Quod Erat Demonstrandum

Jonge kerels hangen rond in het park. Ze huilen zelden.
Een oude dame is op een bankje neergestreken.
Elke dag komt ze hier om naar de vogels te luisteren.
Totdat die in de rui raken en niet meer zingen.

Anderen hebben gewerkt en gaan aan tafel.
Ze bidden zo nodig voor patat met kroketten.
Hun kinderen bezitten witte kasten vol speelgoed
en elke dag een schone zakdoek die ze vaak verliezen.

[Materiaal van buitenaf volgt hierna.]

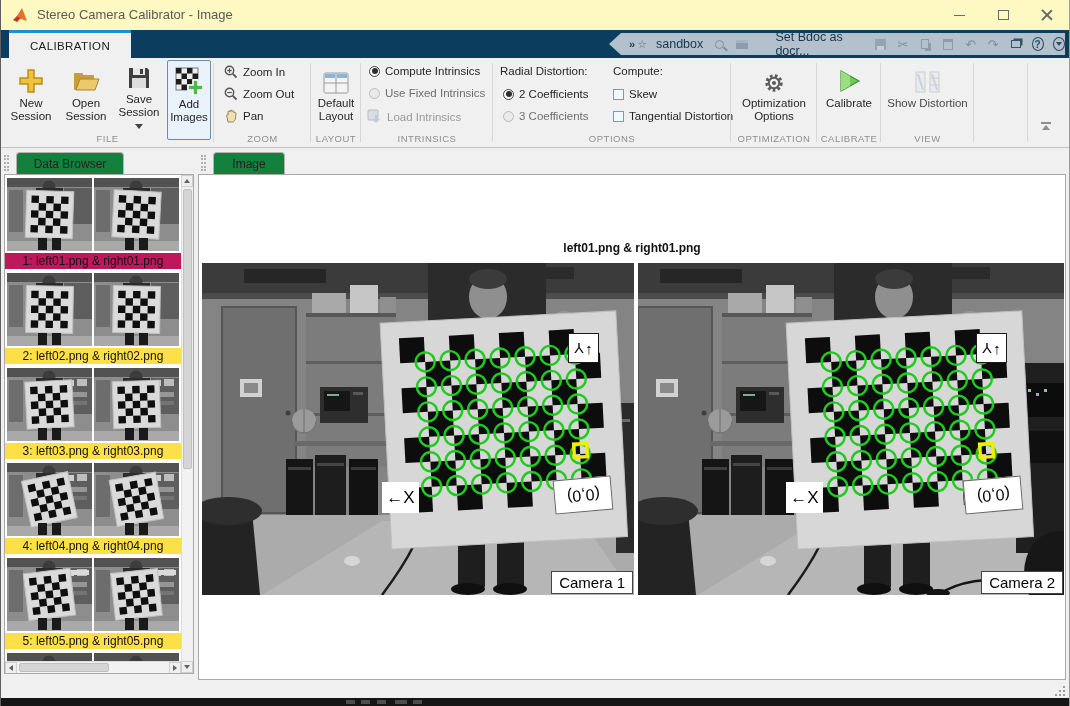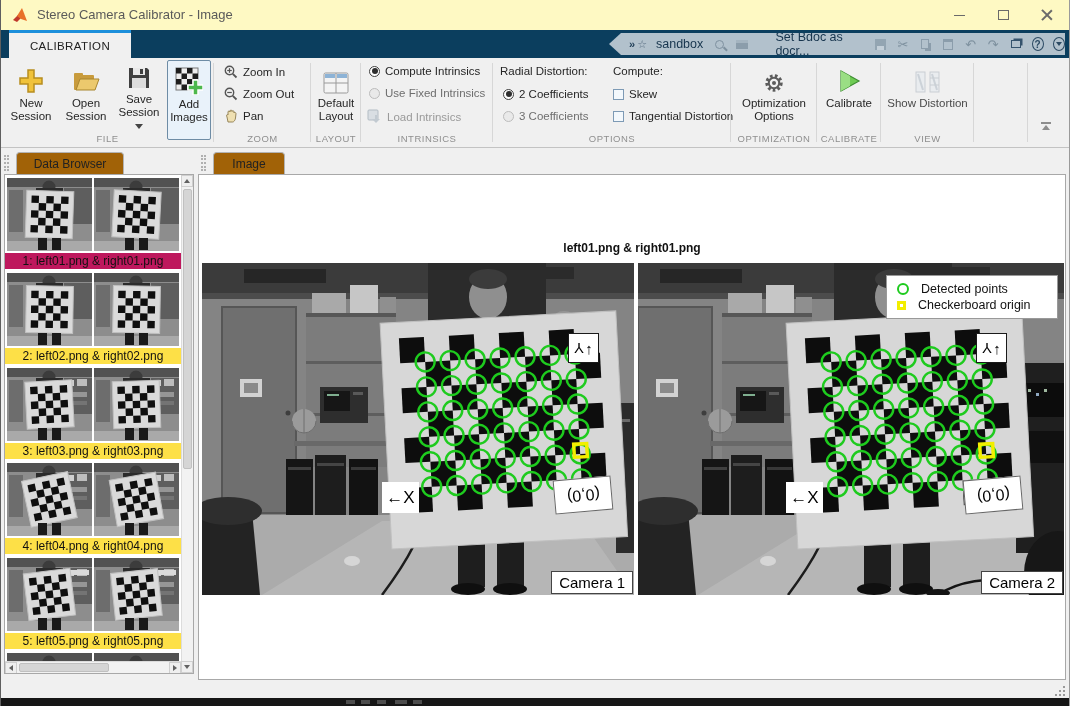"Data Browser" .ptab { background: #a16207 -> #15803d }
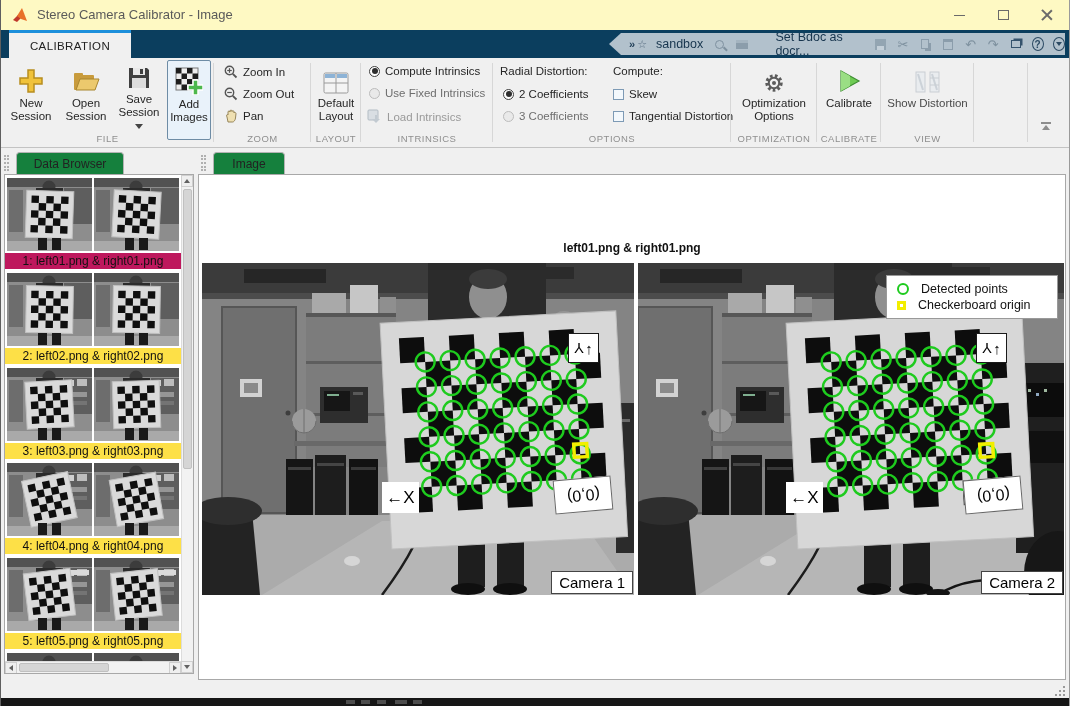"Detected points" div.legend { html: <div> <div> <span></span> <span>Detected points</span> </div> <div> <span></span> <span>Checkerboard origin</span> </div> </div> -> none }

Mannen op leeftijd geven zichzelf een cabriolet cadeau
of een hottub, maar geen juffertje draait haar hoofd.
Anderen vertikken het zelfs hun baas te kussen.
Sommige senioren vouwen samen de bedsprei op.

Zoals de filosoof met de hamer reeds opmerkte
zullen zij die dansend gezien zijn voor gek versleten worden
door hen die de muziek niet kunnen horen.
Soms staan ze even stil voor de fotograaf.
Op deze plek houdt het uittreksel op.